## [Task to carry out]
What follows is a set of records; repeat them exactly, without the pictures.

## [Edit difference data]
##########

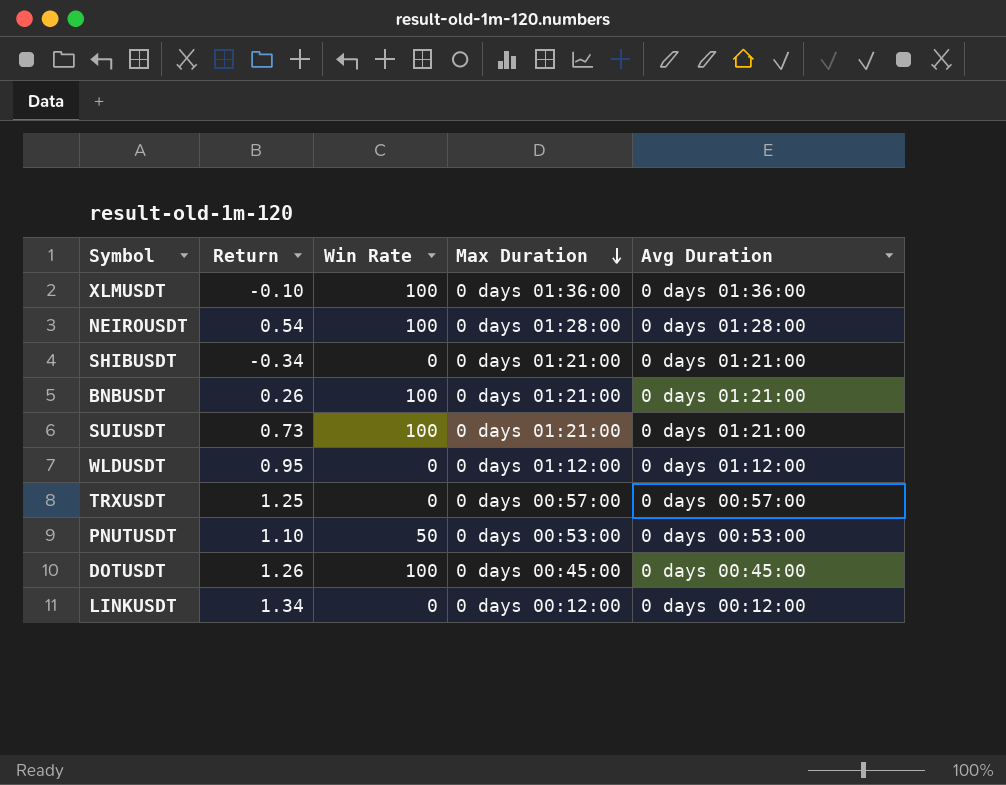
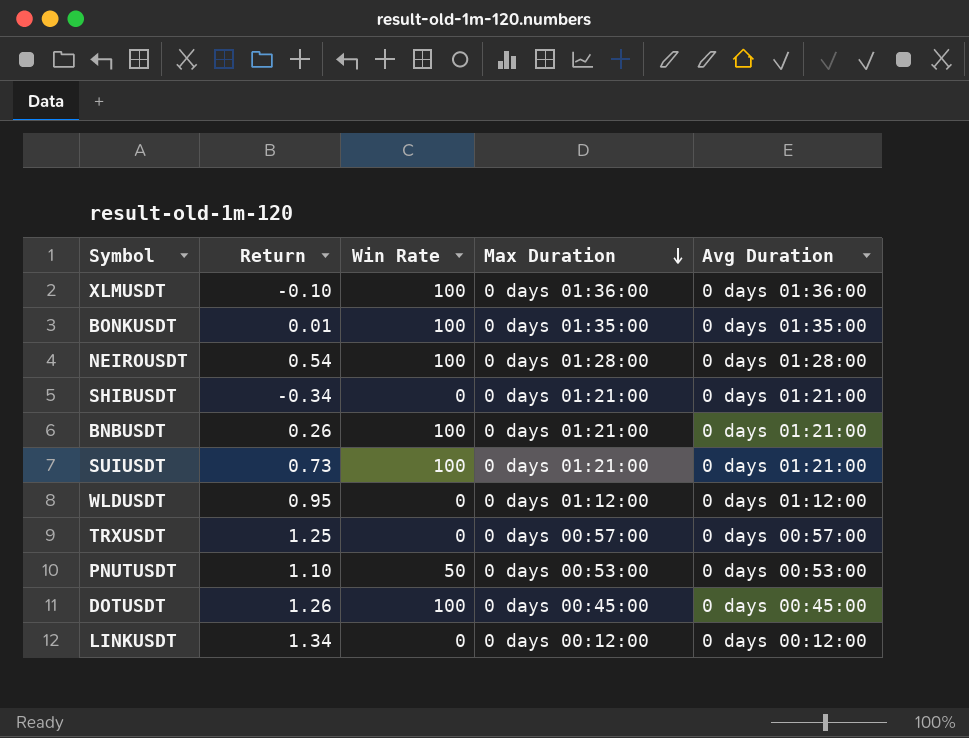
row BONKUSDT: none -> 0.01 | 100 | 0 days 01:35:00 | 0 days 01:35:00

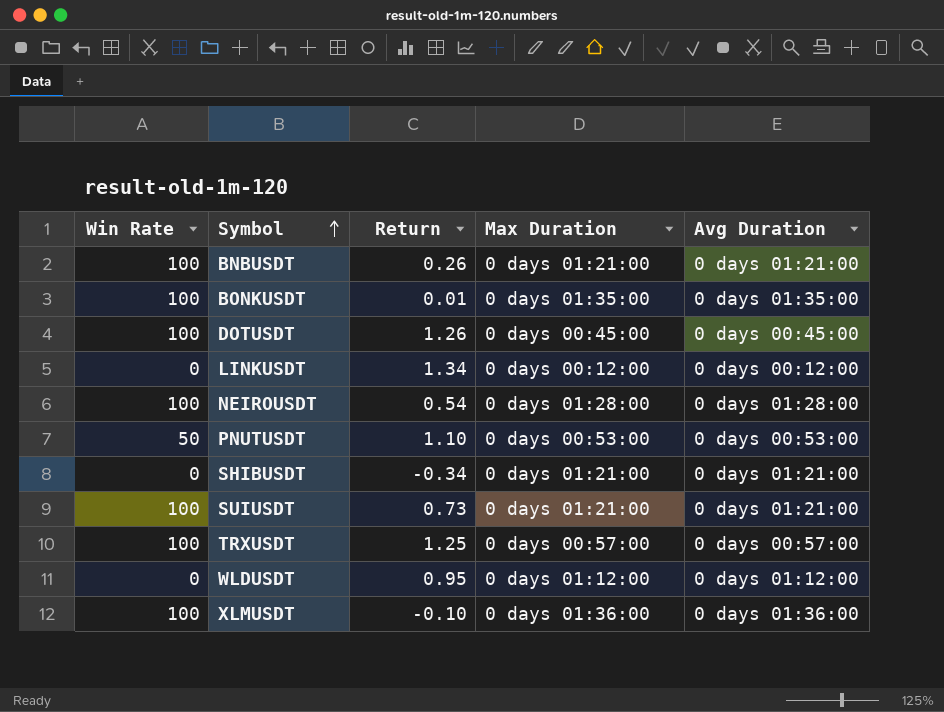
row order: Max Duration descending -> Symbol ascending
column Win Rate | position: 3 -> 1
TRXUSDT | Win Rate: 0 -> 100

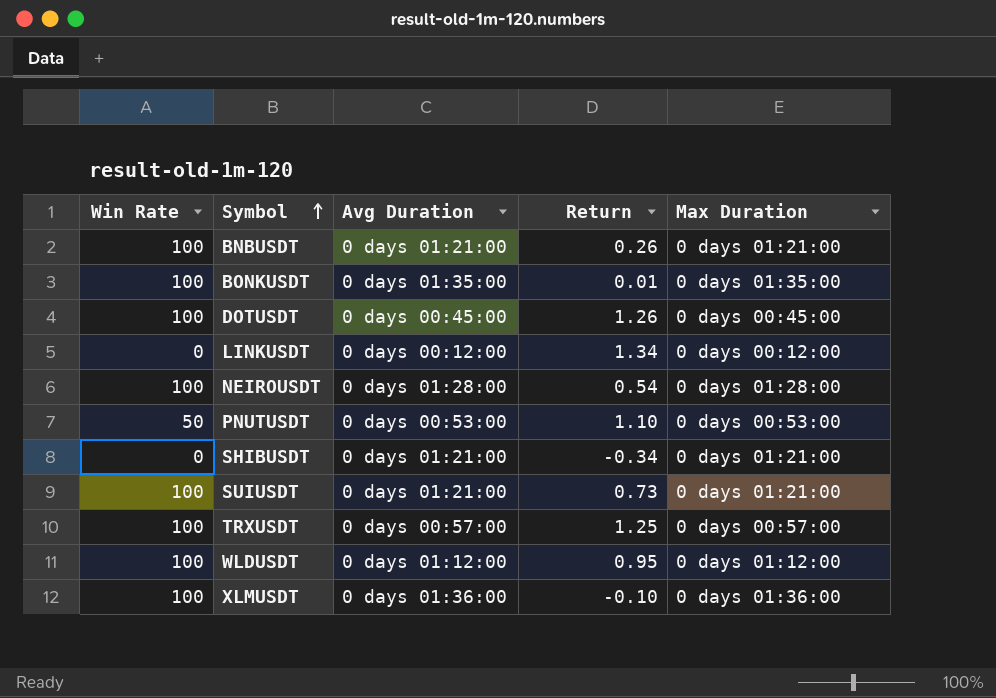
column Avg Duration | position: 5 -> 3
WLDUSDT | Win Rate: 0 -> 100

##########

## [Response for this exercise]
row BONKUSDT: none -> 0.01 | 100 | 0 days 01:35:00 | 0 days 01:35:00

row order: Max Duration descending -> Symbol ascending
column Win Rate | position: 3 -> 1
TRXUSDT | Win Rate: 0 -> 100

column Avg Duration | position: 5 -> 3
WLDUSDT | Win Rate: 0 -> 100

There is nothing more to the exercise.